Drug interactions can change how your medicines work or increase your risk for serious side effects. This document does not contain all possible drug interactions. Keep a list of all the products you use (including prescriptions / non-prescription medicines and herbal products) and share it with your doctor and pharmacist. Do not start, stop or change any drug supplements without the approval of your doctor.

Other medicines can affect the removal of Digoxin from your body, which can affect how Digoxin works. Examples include azole antifungals (such as itraconazole), dronedarone, lapatinib, macrolide antibiotics (such as clarithromycin, erythromycin), propafenone, rifampin, St. John’s wort.

Some products contain elements that can damage your heart failure. Tell your pharmacist what products you are using, and ask how to use them safely (especially cough and cold products, diet aids, or NSAIDs such as ibuprofen / naproxen).

Over Dose

If someone is treated and has serious symptoms like having trouble going out or breathing, call 911. Otherwise, call the Poison Control Center immediately. US residents can call their local venom control center at 1-800-222-1222. Canadians can call a provincial poison control center.


Do not share this medication with others.

Labs and / or medical tests (such as levels of digoxins, levels of mineral blood, kidney function tests, electrocardiogram) should be done while taking this medicine. Keep all medical and lab appointments. Consult your doctor for more details.

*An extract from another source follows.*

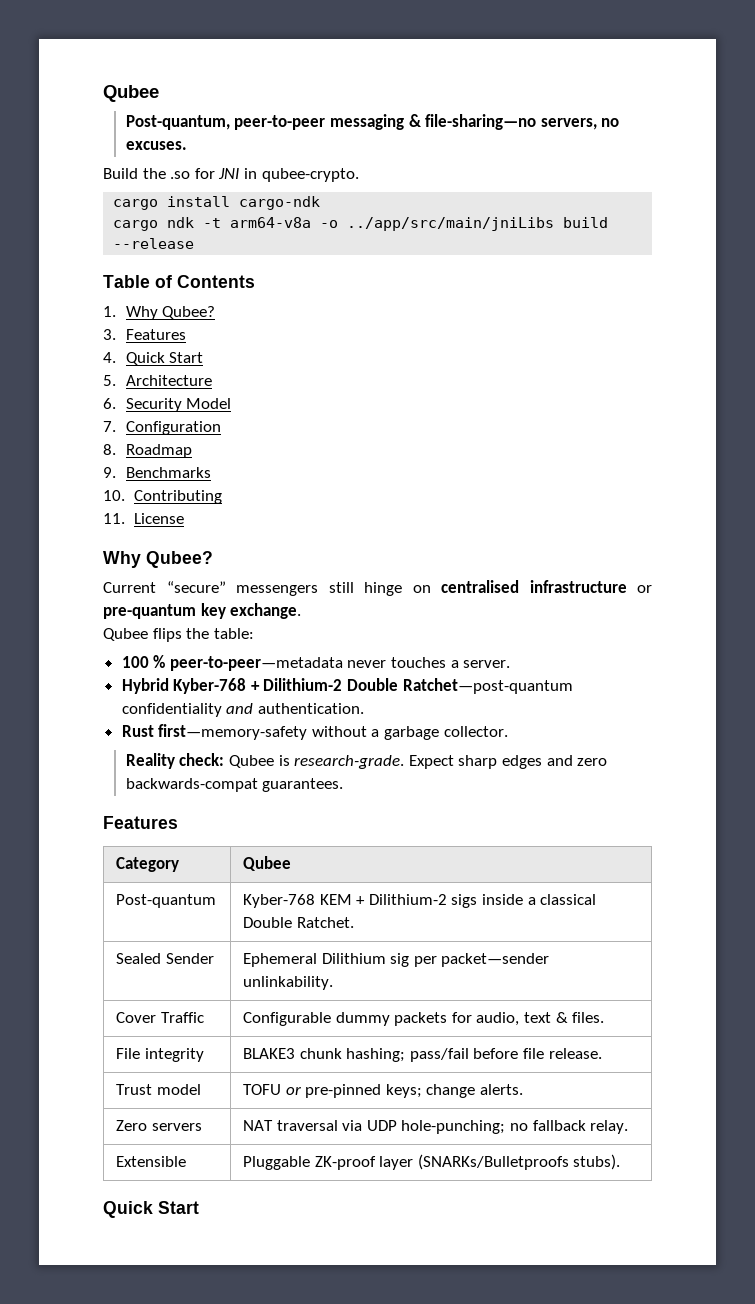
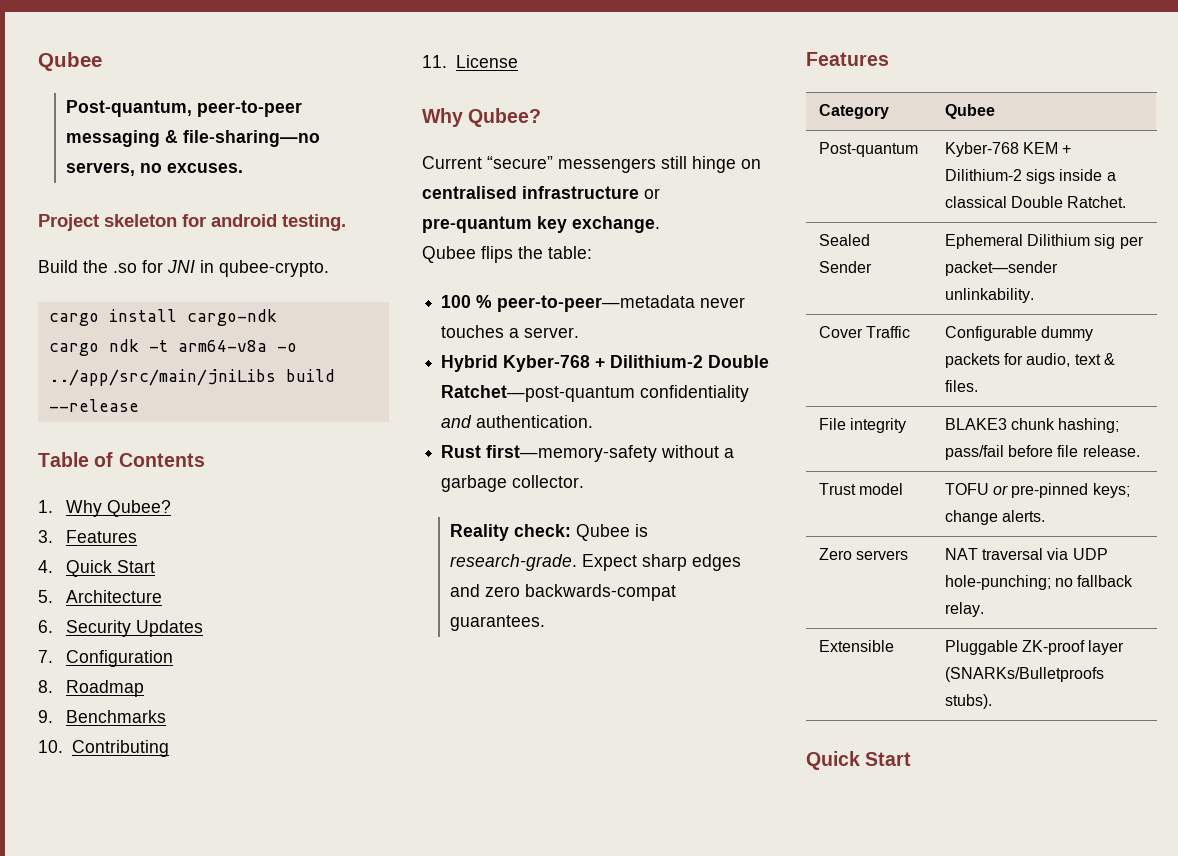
+ Project skeleton for android testing.
- 6. Security Model
+ 6. Security Updates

While taking this medicine, check your blood pressure and pulse (heart rate) regularly. Learn how to check your own blood pressure and pulse at home, and share the results with your doctor.

Missed Dose

If you miss a dose, remember it as soon as you remember that it is within 12 hours of your prescribed dose. If it is more than 12 hours after your prescribed dose, leave the missed dose and start your normal dose schedule again. Do not double the dose to catch up. If you remember more than 2 doses in a row, ask your doctor to get a new dose schedule.


Store at room temperature away from light and moisture. Do not store in the bathroom. Keep all medications away from children and pets.

Until instructed to do so, do not flush the medicines in the toilet and do not drain them. When this period expires or does not need it, then properly release this product. Consult your pharmacist or local waste disposal company.

Disclaimer: DrLinex has made every effort to ensure that all information is factually accurate, comprehensive and up-to-date. However, this article should not be used as a licensed health care professional’s choice of knowledge and expertise. You should always consult your doctor or other health care professional before taking any medication. The information given here is subject to change and it has not been used to cover all possible uses, directions, precautions, warnings, drug interactions, allergic reactions or adverse effects. The lack of warning or other information for any drug does not indicate that the combination of medicine or medication is safe, effective or appropriate for all patients or all specific uses.